La dernière démolition punitive à Jérusalem-Est remonte à avril 2009, contre la maison d’un Palestinien qui avait tué trois Israéliens avec un engin de chantier, a dit à l’AFP l’avocat Daniel Seidemann, qui suit les développements dans ces quartiers.

Au cours de sa première visite en tant que nouvelle chef de la diplomatie européenne, Federica Mogherini a mis en garde Israéliens et Palestiniens contre le risque d’escalade de ces violences sans une reprise urgente des discussions de paix.

«Si nous n’avançons pas sur le front politique, nous risquons de sombrer à nouveau dans la violence.
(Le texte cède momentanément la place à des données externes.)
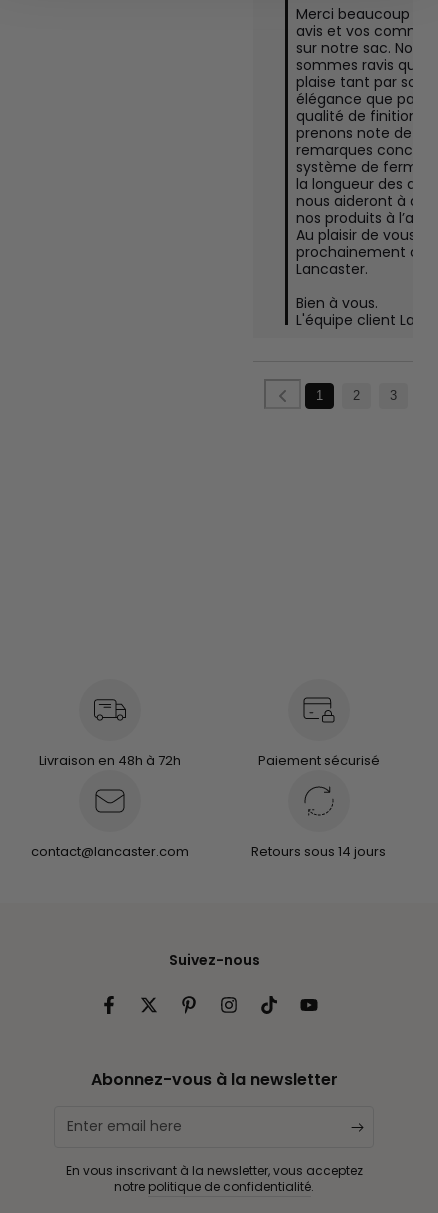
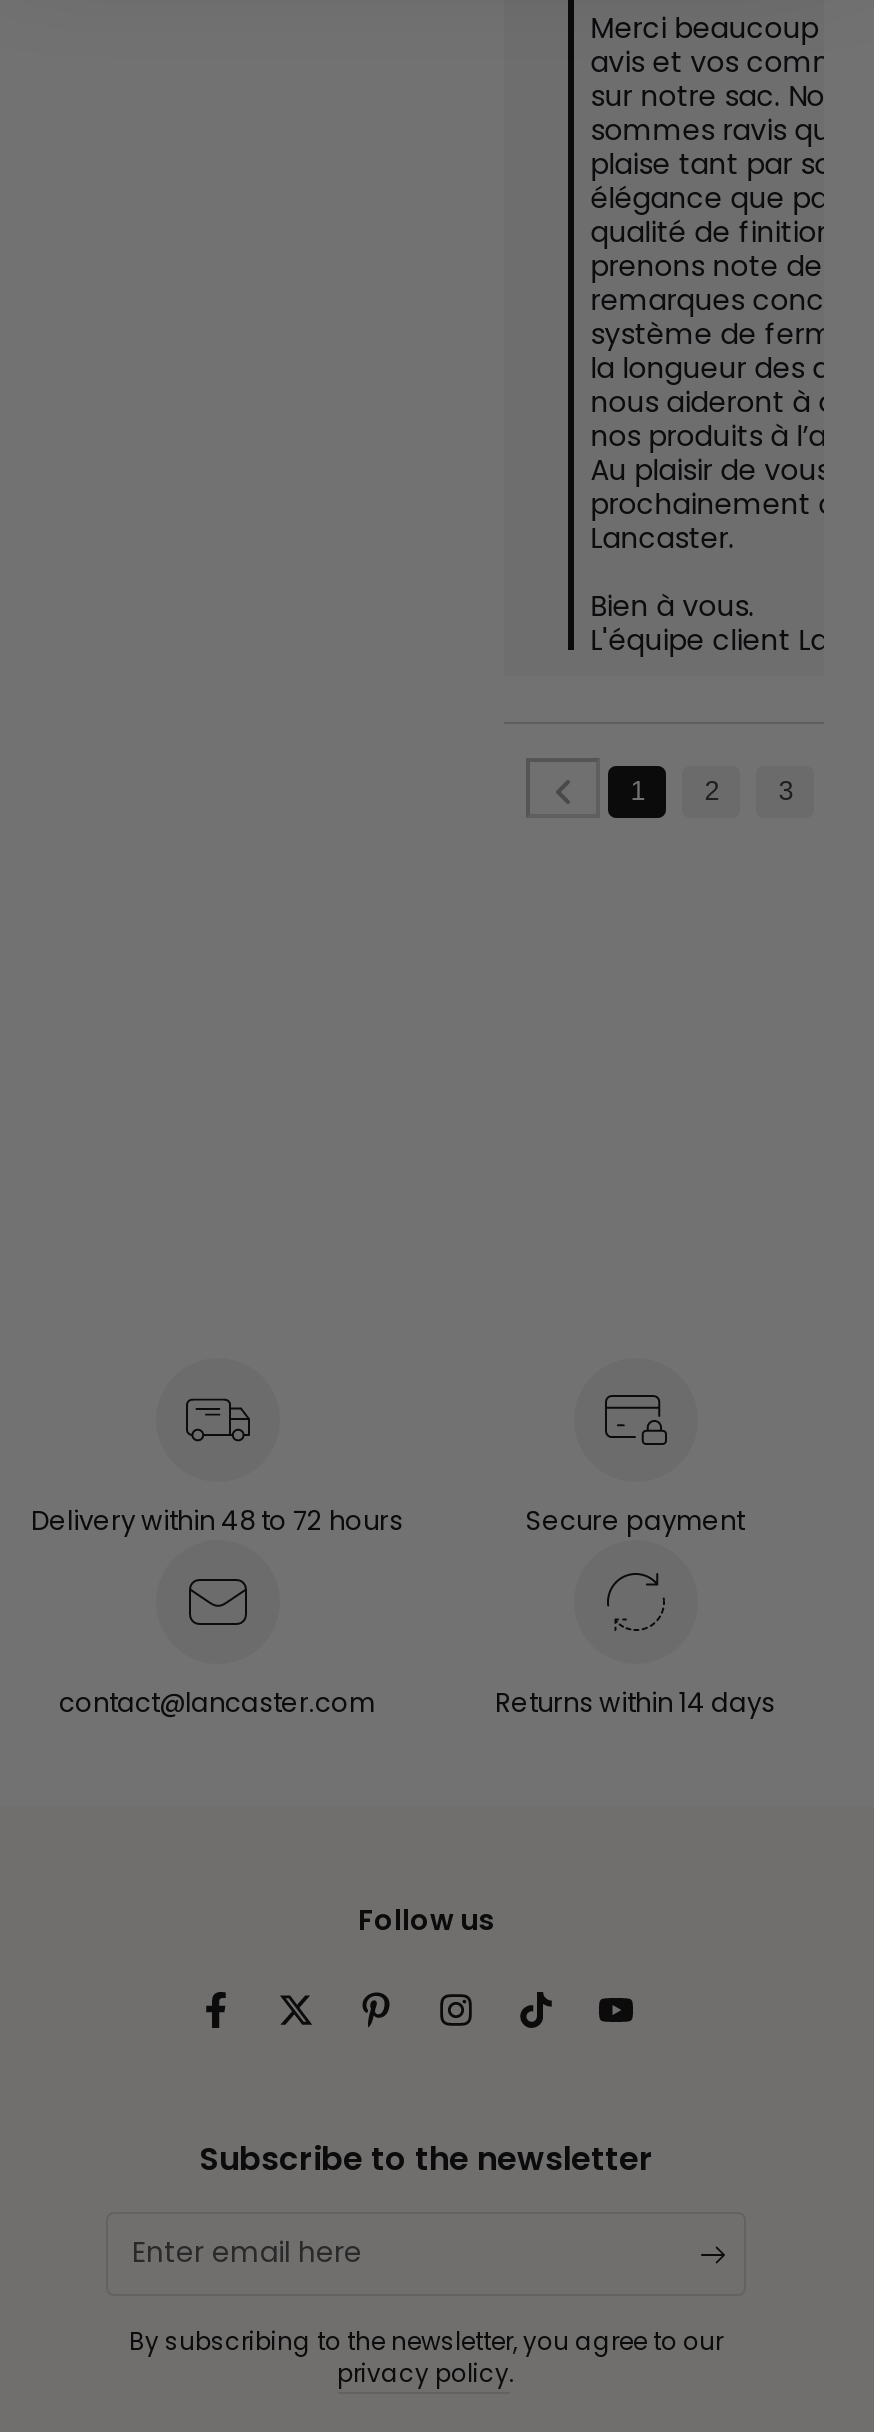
- Livraison en 48h à 72h
- Paiement sécurisé
+ Delivery within 48 to 72 hours
+ Secure payment

- Retours sous 14 jours
+ Returns within 14 days

- Suivez-nous
+ Follow us

- Abonnez-vous à la newsletter
+ Subscribe to the newsletter

- En vous inscrivant à la newsletter, vous acceptez
- notre politique de confidentialité.
+ By subscribing to the newsletter, you agree to our
+ privacy policy.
Voilà pourquoi il y a urgence à avancer selon moi», a dit Mme Mogherini, alors que les perspectives de résolution de ce conflit ont rarement paru plus bouchées.

‘Allégation imaginaire’

L’esplanade des Mosquées, troisième lieu saint de l’islam également vénéré par les juifs, catalyse l’exaspération des Palestiniens.

Les extrémistes juifs réclament le droit de prier sur ce site qu’ils révèrent comme celui du Temple juif détruit par les Romains en l’an 70 et dont l’unique vestige est le mur des Lamentations, en contrebas.

Les musulmans craignent que Benjamin Netanyahu cède à cette pression pour donner des gages à l’ultra-droite en vue des élections attendues en 2015.

Mais le Premier ministre, qui martèle qu’il n’autorisera pas les juifs à prier sur l’esplanade, s’est employé à rassurer le monde musulman, notamment la Jordanie, gardienne du site et l’un des seuls pays arabes avec lesquels Israël a signé un traité de paix.

Vendredi, le grand rabbin séfarade d’Israël, Yitzhak Yossef, a demandé aux juifs de cesser de vouloir «monter» sur l’esplanade et appelé à «la fin des provocations», responsables selon lui des récentes attaques.

D’autres raisons, comme l’occupation israélienne, la guerre à Gaza, les arrestations par centaines depuis l’été ou le chômage, expliquent l’ampleur de la colère palestinienne, qui fait maintenant craindre une troisième Intifada.

Lors de sa visite, Mme Mogherini a d’ailleurs critiqué un facteur majeur des tensions: la poursuite par Israël de la colonisation dans les territoires occupés et à Jérusalem-Est.

«Les nouvelles colonies sont un obstacle à nos yeux» dans la recherche de la paix, a-t-elle dit.

«Jérusalem, c’est notre capitale. Ce n’est donc pas une colonie», lui a répondu M. Netanyahu.

Les secteurs juifs de Jérusalem-Est «resteront partie intégrante de Jérusalem dans tout accord de paix», a déclaré le Premier ministre. «Je rejette donc l’allégation imaginaire qui veut que la cause du conflit en cours soit telle ou telle colonie».